WILLIAM A. (“BILL”) GRIFFITH, a retired mining industry executive, was elected to the National Academy of Engineering (Sections 8 and 11) in 1998 and died on April 30, 2009.

Bill was born on March 28, 1922, in Sioux Falls, South Dakota, and was raised in the Sioux Falls area, graduating from Canton High School in 1940. His education was interrupted by service in the U.S. Navy (Amphibious Forces) during World War II. He participated in the invasions and occupations of Iwo Jima and Okinawa and in the initial landing of U.S. occupation forces in Japan. He was honorably discharged from active duty service in 1945 as a lieutenant (serving in the Naval Reserve until 1954) and resumed pursuit of a college education at the South Dakota School of Mines and Technology, receiving a B.S. in metallurgical engineering in 1947. He then studied at the Massachusetts Institute of Technology and was awarded an M.S. in metallurgy in 1950.

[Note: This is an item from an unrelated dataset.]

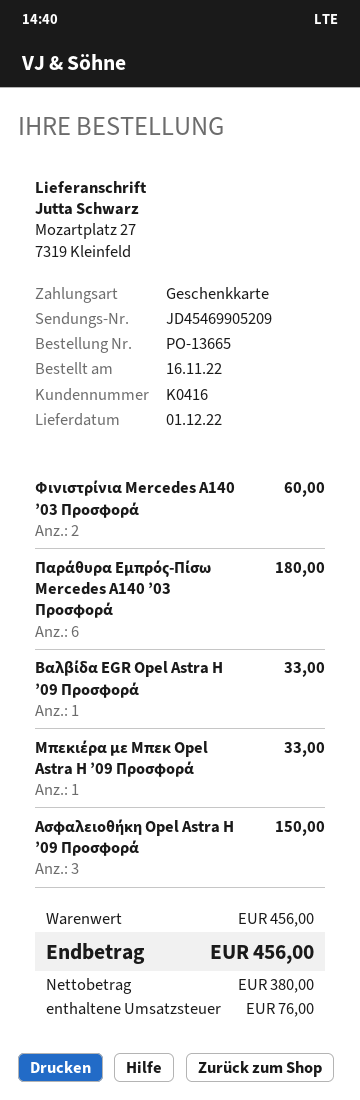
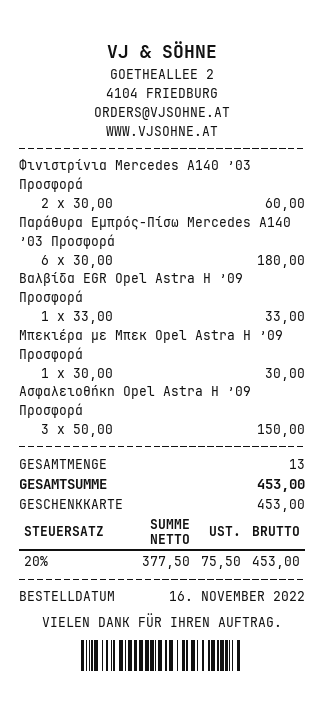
Μπεκιέρα με Μπεκ Opel Astra H ’09 Προσφορά: 1 for 33.00 -> 1 for 30.00
net: 380.00 -> 377.50
tax: 76.00 -> 75.50
total: 456.00 -> 453.00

Bill worked as a research investigator for the New Jersey Zinc Company and as a metallurgist for Rare Metals Corporation of America during the 1950s, prior to serving as research director for Phelps Dodge Corporation (Morenci Division) for 10 years. He then joined Hecla Mining Company and held a succession of positions ranging from research director to chairman and chief executive officer. Under his leadership, Hecla rose from near-insolvency to become the premier domestic silver producer. Following retirement in 1986, Bill remained on Hecla’s board of directors until 1996.